Raijin faltered. He knew the truth, had seen it several times since his best friend began helping him with his daily tasks.
At his silence, Master Chugi’s face softened, the wrinkles going slack. “You’ve taught Yong Lei well by your example, but he will never be able to shoulder the burden you will be called to.” The old man gave a phlegmy sniff. “My boy, you think I’m bestowing some great honor upon you, but in truth, I’m doing quite the opposite. The chosen one must suffer and die horribly to save this world. His end will draw out until he himself questions whether it was worth the pain, and when all is said and done, he may have defeated the Dark Dragon only to find that it was never the Path of the Water Lily at all, and the threat to all other ancient paths still remains. If I could place the burden on any other student in this school, I would do it. You are like a son to me, Raijin, and I would protect you with my very soul if I could. But there is no one else.”
Raijin inhaled deeply, then released the breath, steeling himself.
“Tell me what I have to do, Master.”
Multiple tears now tracked down the old man’s wrinkled cheeks. He patted Raijin’s face with one gnarled hand.
“You have to go down to the foot of the mountains, into Kokuji, the village where you were born, and find your mother. Leave immediately. Pack nothing. Tell no one.” Master Chugi pressed a small stone into Raijin’s hand, its surface a swirl of blue and gold. “Swallow this. It will protect you against malicious attack for one full day.”
Raijin stood, his mind reeling. “How will I find her?

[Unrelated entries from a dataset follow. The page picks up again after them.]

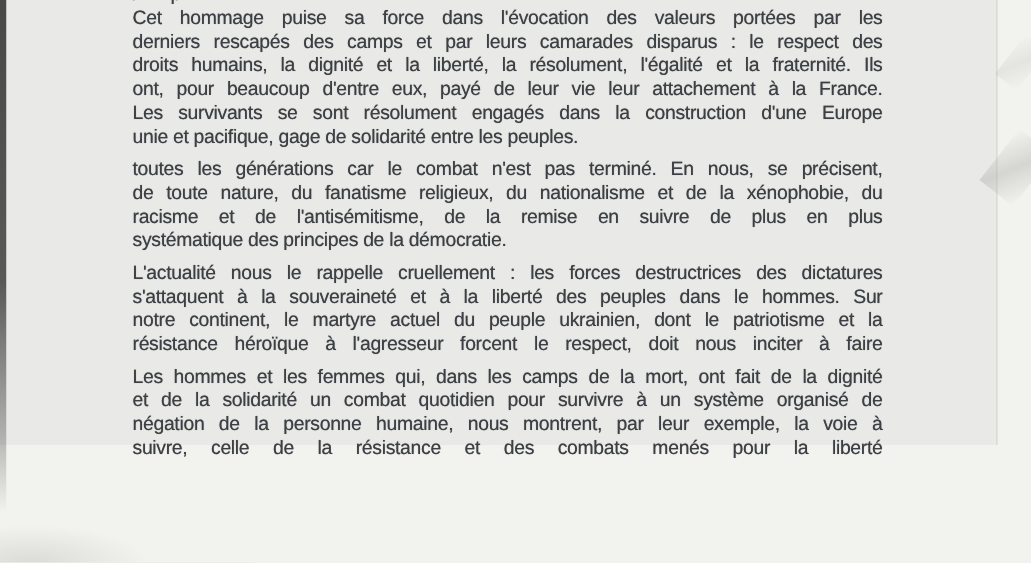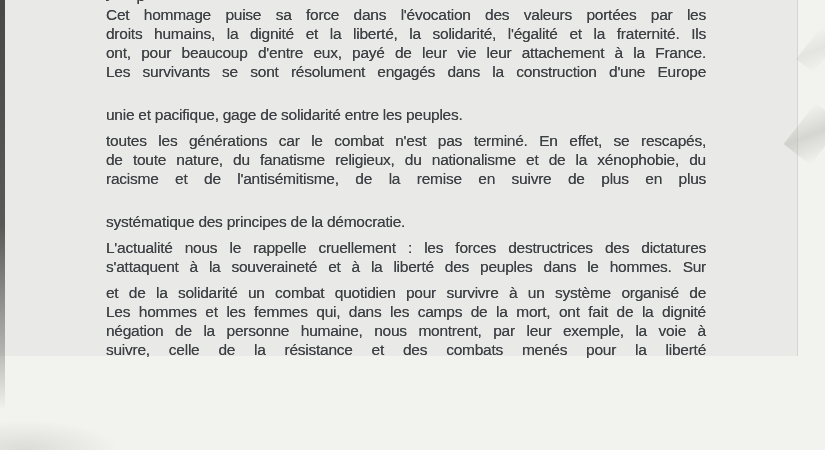--- a/index.html
+++ b/index.html
@@ -55,52 +55,54 @@
     display:block;margin-top:-14.5px;margin-left:-4px;word-spacing:22px;
   }
   .para{margin-bottom:7px;}
   .line{
     text-align:justify;
     text-align-last:justify;
     white-space:normal;
   }
   .line.para-end{
     text-align-last:left;
-    margin-top:24px;
   }
 </style>
 </head>
 <body>
 
 <div class="paper">
   <div class="text-column">
     <div class="top-frag">
       <span class="frag-text">p p</span>
     </div>
     <div>
         <div class="para">
           <div class="line">Cet hommage puise sa force dans l'évocation des valeurs portées par les</div>
-          <div class="line">droits humains, la dignité et la liberté, la solidarité, l'égalité et la fraternité. Ils</div>
+          <div class="line">derniers rescapés des camps et par leurs camarades disparus : le respect des</div>
+          <div class="line">droits humains, la dignité et la liberté, la résolument, l'égalité et la fraternité. Ils</div>
           <div class="line">ont, pour beaucoup d'entre eux, payé de leur vie leur attachement à la France.</div>
           <div class="line">Les survivants se sont résolument engagés dans la construction d'une Europe</div>
           <div class="line para-end">unie et pacifique, gage de solidarité entre les peuples.</div>
         </div>
         <div class="para">
-          <div class="line">toutes les générations car le combat n'est pas terminé. En effet, se rescapés,</div>
+          <div class="line">toutes les générations car le combat n'est pas terminé. En nous, se précisent,</div>
           <div class="line">de toute nature, du fanatisme religieux, du nationalisme et de la xénophobie, du</div>
           <div class="line">racisme et de l'antisémitisme, de la remise en suivre de plus en plus</div>
           <div class="line para-end">systématique des principes de la démocratie.</div>
         </div>
         <div class="para">
           <div class="line">L'actualité nous le rappelle cruellement : les forces destructrices des dictatures</div>
           <div class="line">s'attaquent à la souveraineté et à la liberté des peuples dans le hommes. Sur</div>
+          <div class="line">notre continent, le martyre actuel du peuple ukrainien, dont le patriotisme et la</div>
+          <div class="line">résistance héroïque à l'agresseur forcent le respect, doit nous inciter à faire</div>
         </div>
         <div class="para">
+          <div class="line">Les hommes et les femmes qui, dans les camps de la mort, ont fait de la dignité</div>
           <div class="line">et de la solidarité un combat quotidien pour survivre à un système organisé de</div>
-          <div class="line">Les hommes et les femmes qui, dans les camps de la mort, ont fait de la dignité</div>
           <div class="line">négation de la personne humaine, nous montrent, par leur exemple, la voie à</div>
           <div class="line">suivre, celle de la résistance et des combats menés pour la liberté</div>
         </div>
       </div>
   </div>
   <div class="corner-mottle"></div>
 </div>
 
 <div class="left-scan-edge"></div>
 <div class="scan-streak streak-1"></div>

My mother.”
“She works in a teahouse, I’ve told you that, haven’t I?” Master Chugi nodded. “Of course I have. Her name is Lanfen.” He gave Raijin a soft shove toward the door. “Go now. Remember to take the pill. The forest is full of guai, and I need to know that my student-son is protected.”
“Yes, Master,” Raijin said, his throat suddenly constricting at the thought of leaving behind the man who had been like a father to h
im all his life.
Though Master Chugi couldn’t see him, Raijin pressed his face to the cold stone floor three times, then backed away, still scraping his face along the floor. The old man deserved more than that, but it was all Raijin had to give. Respect and obedience.
Chapter Twenty
PRESENT
“Where is my sister?” Shingti’s demand thundered through the walls, carrying easily to the inner chamber as Koida climbed out of the bath.

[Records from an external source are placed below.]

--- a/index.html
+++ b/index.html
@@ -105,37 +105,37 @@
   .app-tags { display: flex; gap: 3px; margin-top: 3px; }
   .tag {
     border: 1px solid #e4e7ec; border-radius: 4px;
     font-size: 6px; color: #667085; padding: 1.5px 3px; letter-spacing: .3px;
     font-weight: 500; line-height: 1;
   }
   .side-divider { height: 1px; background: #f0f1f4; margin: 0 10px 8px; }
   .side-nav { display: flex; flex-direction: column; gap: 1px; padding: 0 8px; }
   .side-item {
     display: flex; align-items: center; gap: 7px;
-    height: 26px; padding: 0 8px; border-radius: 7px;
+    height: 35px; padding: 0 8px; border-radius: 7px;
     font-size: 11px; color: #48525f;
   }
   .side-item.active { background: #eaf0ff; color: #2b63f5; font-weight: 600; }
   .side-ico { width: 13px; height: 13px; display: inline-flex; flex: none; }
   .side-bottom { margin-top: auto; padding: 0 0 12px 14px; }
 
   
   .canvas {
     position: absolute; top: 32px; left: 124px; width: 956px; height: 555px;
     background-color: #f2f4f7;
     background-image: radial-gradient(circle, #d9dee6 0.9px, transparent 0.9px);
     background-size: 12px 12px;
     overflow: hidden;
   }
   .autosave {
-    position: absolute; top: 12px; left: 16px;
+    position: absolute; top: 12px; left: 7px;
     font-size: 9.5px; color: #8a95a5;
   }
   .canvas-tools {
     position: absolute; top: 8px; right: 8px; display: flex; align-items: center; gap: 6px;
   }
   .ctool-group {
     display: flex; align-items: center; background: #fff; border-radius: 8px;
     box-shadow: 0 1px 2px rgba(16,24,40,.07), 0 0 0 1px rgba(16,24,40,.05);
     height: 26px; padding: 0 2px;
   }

In the outer chamber, Batsai’s reply was a low grumble, but before he finished speaking, Shingti slammed open the door.
“Koida?”
“In the screen,” Koida replied. She took a linen from her attending lady and wrapped her wet hair up, then reached for another and began drying herself.
The nightcaller floor screamed beneath Shingti’s angry tread as she crossed the floor between the bed and the bathing screen.
“Are you well, little sister? Do you feel all right?”
“I feel better than I have in...” Koida set the linens aside and stepped into the silk robe the lady was holding out. “Well, I can’t remember ever feeling this well. Energized. That pill did something to my Ro. Maybe I advanced.”
Shingti didn’t look convinced. “You would know if you had advanced.”
“How?” Koida asked as she tied her sash. “I’ve never seen it done, and I don’t know what it feels like.”
“You would just know. It’s not easy to mistake.”
Koida walked out from behind the screen and to her bed, where the elaborate dress for the second wedding feast had been laid out. Rather than begin the arduous task of dressing, she went to her wardrobe and found a clean set of training clothes.
“In any case, I want to see if I can manifest a bladed weapon now,” she said.
“So try,” Shingti said, gesturing with one hand.
“Not here.” Koida realized it was faulty reasoning, but she felt like she had a better chance of success in the training courtyard where she’d seen Shingti and so many others manifest blades. “I’ll do it outside.”